Though the day was pleasant, the beach was not nearly as crowded as he had anticipated. It was just starting to get cool now, too; he could see the gray threat of thunderclouds just beyond the horizon. Perhaps it was the cicadas that kept everyone indoors. The giant, blind bugs stuttered through the air, frequently thumping into his chest, legs, the back of his head. He batted them away with his one good hand; it was like swatting slow-motion bullets from the air. They congregated, too, on the sand, many of them having already been crunched dead in the center of an errant footprint. Mostly, they clung to the reeds and azalea bushes, the trees and magnolia blossoms. He couldn’t walk five steps without stepping on one—couldn’t hear the sea without first hearing their radio-hiss din in the air.

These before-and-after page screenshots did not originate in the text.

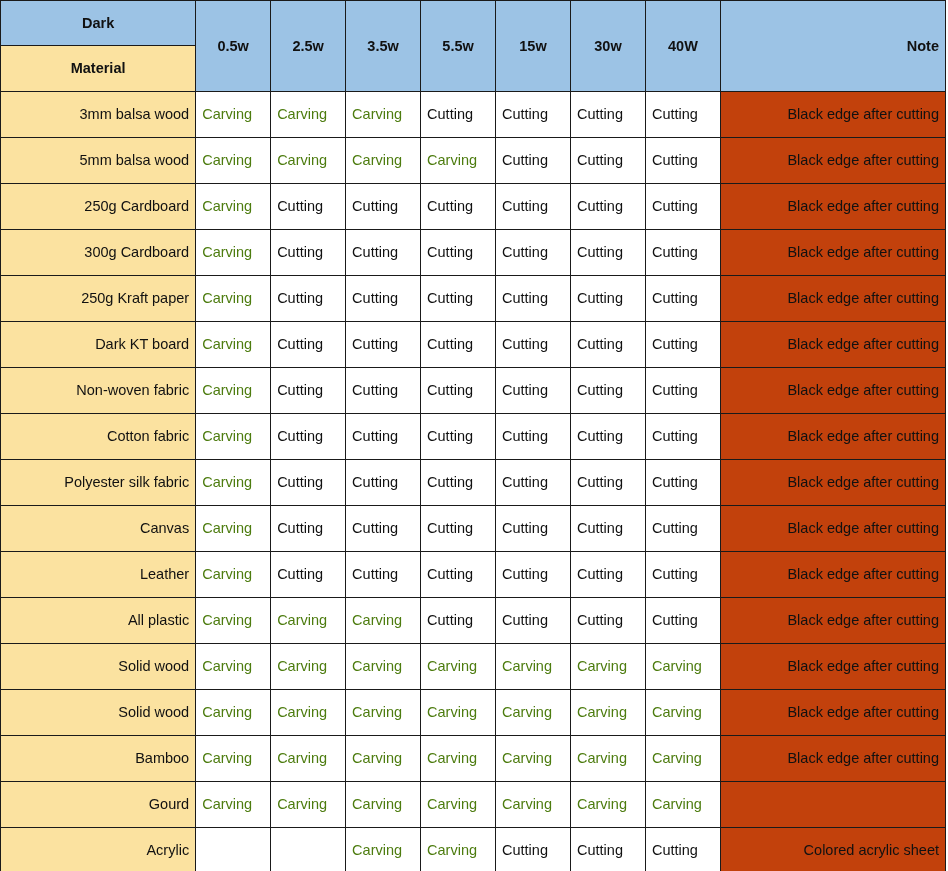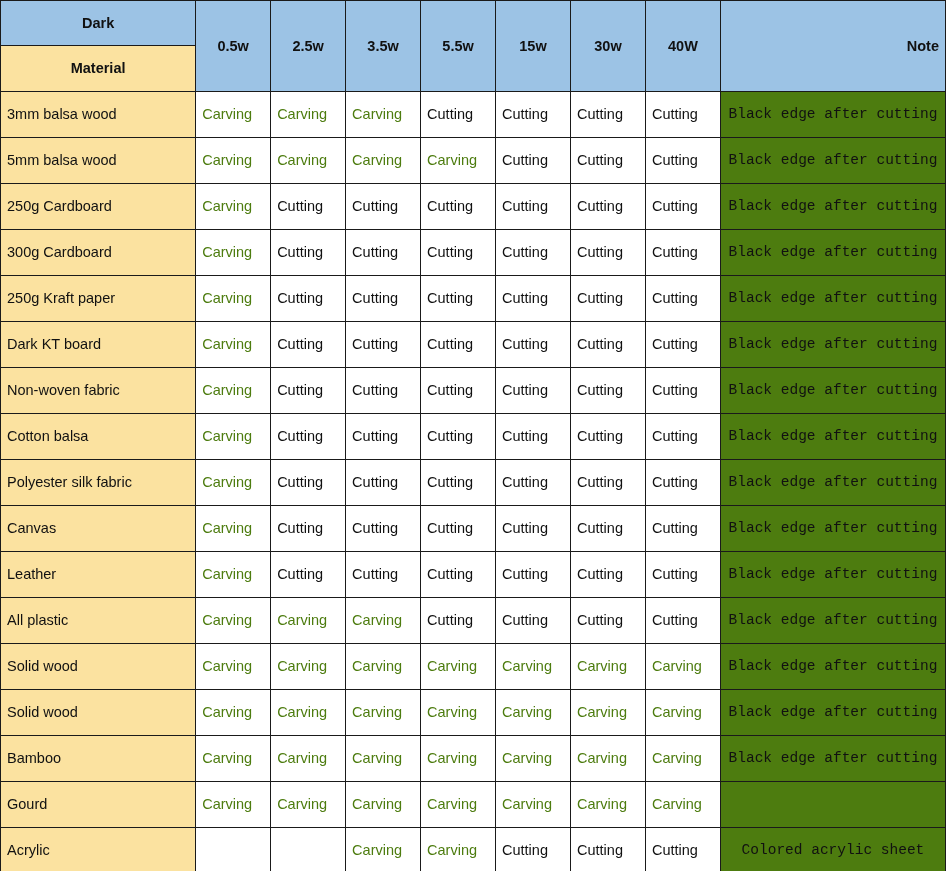--- a/index.html
+++ b/index.html
@@ -84,7 +84,7 @@
   
   td.material-cell {
     background: #FBE2A0;
-    text-align: left;
+    text-align: right;
     height: 46px;
     font-size: 14.5px;
   }

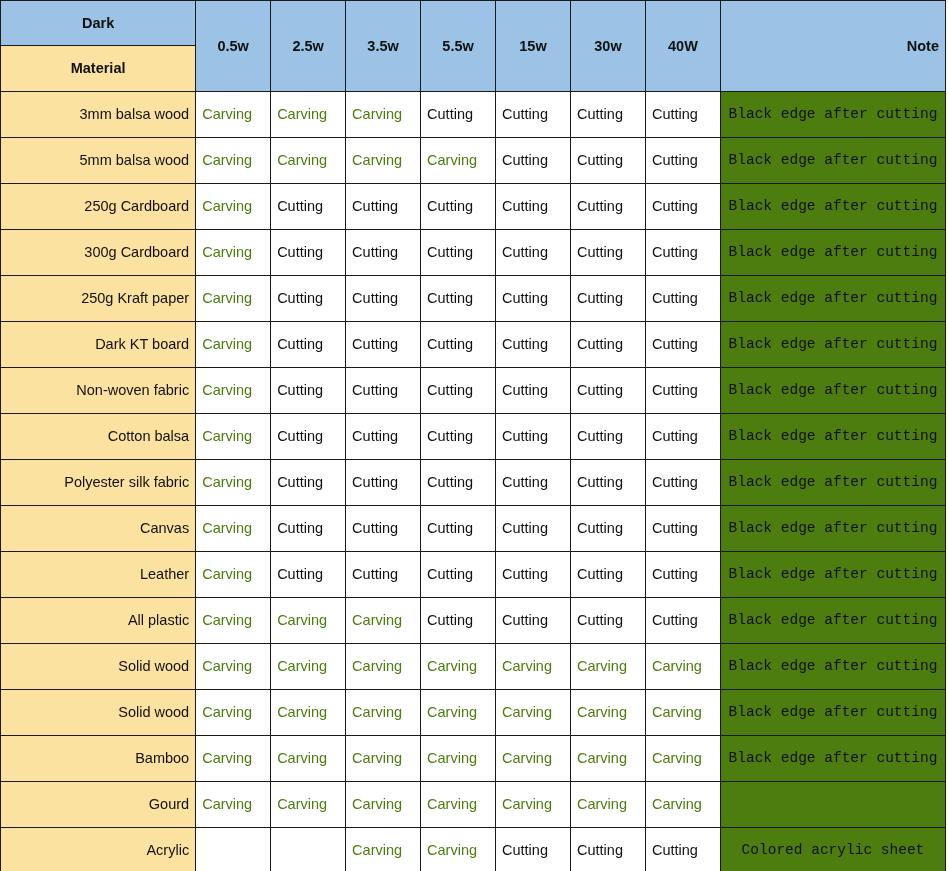--- a/index.html
+++ b/index.html
@@ -95,11 +95,10 @@
     padding-left: 7px;
   }
   td.note-cell {
-    background: #4d7c0f;
-    text-align: center;
+    background: #c2410c;
+    text-align: right;
     height: 46px;
     padding-left: 7px;
-    font-family: Liberation Mono, monospace;
   }
   .carving { color: #4d7c0f; }
   .cutting { color: #111111; }

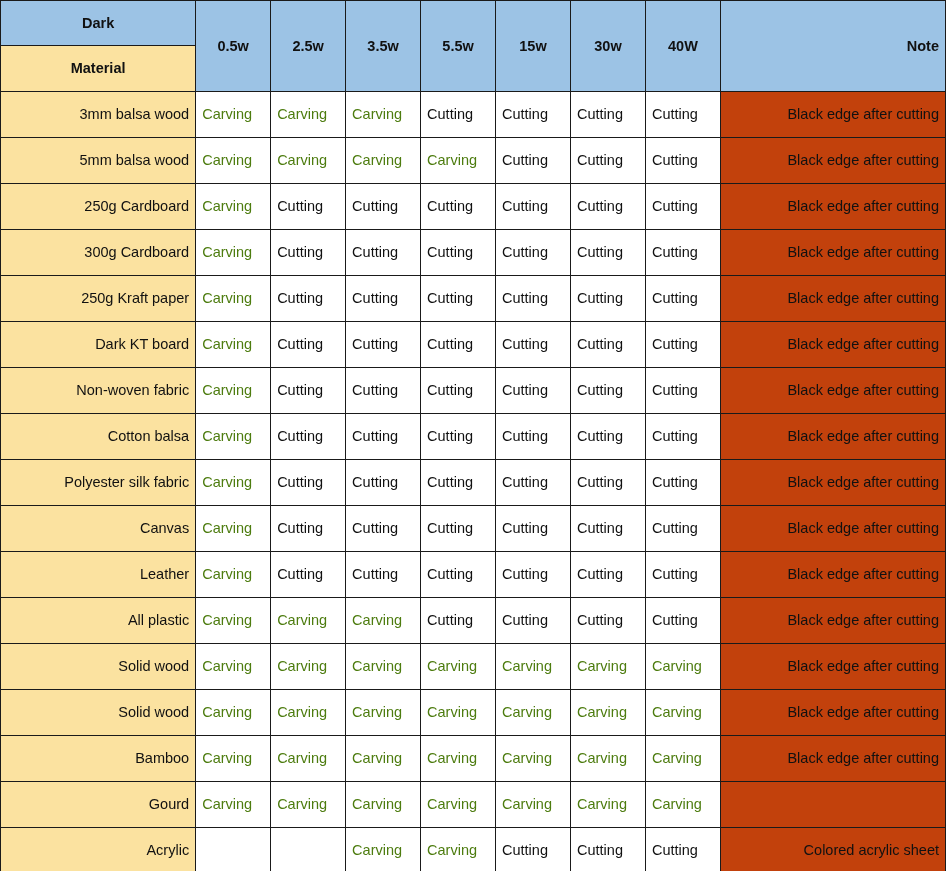--- a/index.html
+++ b/index.html
@@ -215,7 +215,7 @@
           <td class="note-cell">Black edge after cutting</td>
         </tr>
         <tr>
-          <td class="material-cell">Cotton balsa</td>
+          <td class="material-cell">Cotton fabric</td>
           <td class="val-cell"><span class="carving">Carving</span></td>
           <td class="val-cell"><span class="cutting">Cutting</span></td>
           <td class="val-cell"><span class="cutting">Cutting</span></td>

Isabella was not on the beach. He walked about a mile south from the hotel and could not find her. He could not find Emma, either. He could find no one. Everything was immersed in that eerie quality of silence that comes just before a storm. He wondered if Emma had become disgusted by the cicadas and had gone back to the hotel room. Cicadas, it seemed, would disgust her…

Walking back toward the hotel, cresting one of the many ribbed dunes, he could see the faint silhouette of the Harbour Town lighthouse hovering just slightly above the trees. Out on the water, he could see the Kerberos, a dull glowing light coming through the pilothouse windows, rocking peacefully beneath the steel-gray sky.

He walked quickly through the lobby. It was empty—evacuated. As if afraid to be seen, he hurried across the lobby until he disappeared within the bank of elevators at the opposite end of the foyer.

On the sixth floor, he found a notice taped to the door of their hotel room:



LIMBO!



How low can you go?



Every night this week in the Riviera Room!





The hotel room was empty. No room service tray sat on the writing desk; no opened bottles of wine or carafes of coffee. Emma’s clothes were still here, as were the keys to the Impala…but all her seashells had been cleared away from the bathroom countertop. Had they been there this morning? He couldn’t remember…

There were a few books on the writing desk. The room’s Bible, as well as Emma’s poetry books. Absently, he picked one up, thumbed through the dog-eared pages. Byron. He picked up a second—Dante’s Inferno—and, without thinking, brought it up to his face, smelled the paper cover. They smelled of sand and the beach, the pages themselves sticky with sea salt. Eyes closed, he was back in Iraq, working over rough sketches in one of his sketchpads as the Eastern sun settled behind a caustic archipelago of ruins. Joseph Bowerman was again at his side, asking broad questions about love and life, of women and God, of faith and sex. Karuptka telling them to shoot the bitch. Myles Granger, silent, stoic, too young and too green and just about the wettest damn thing Nick had ever seen. Angelino and Hidenfelter flipping over cards, attempting to outdo each other with the most outrageous binge-drinking story from their own personal catalogues…

Nick opened Emma’s book. Flipping the pages, his thumbs smearing the print, his eyes scanned the text. Then something fell out of the book: a folded slip of paper. Outside, cicadas kamikazied the patio doors.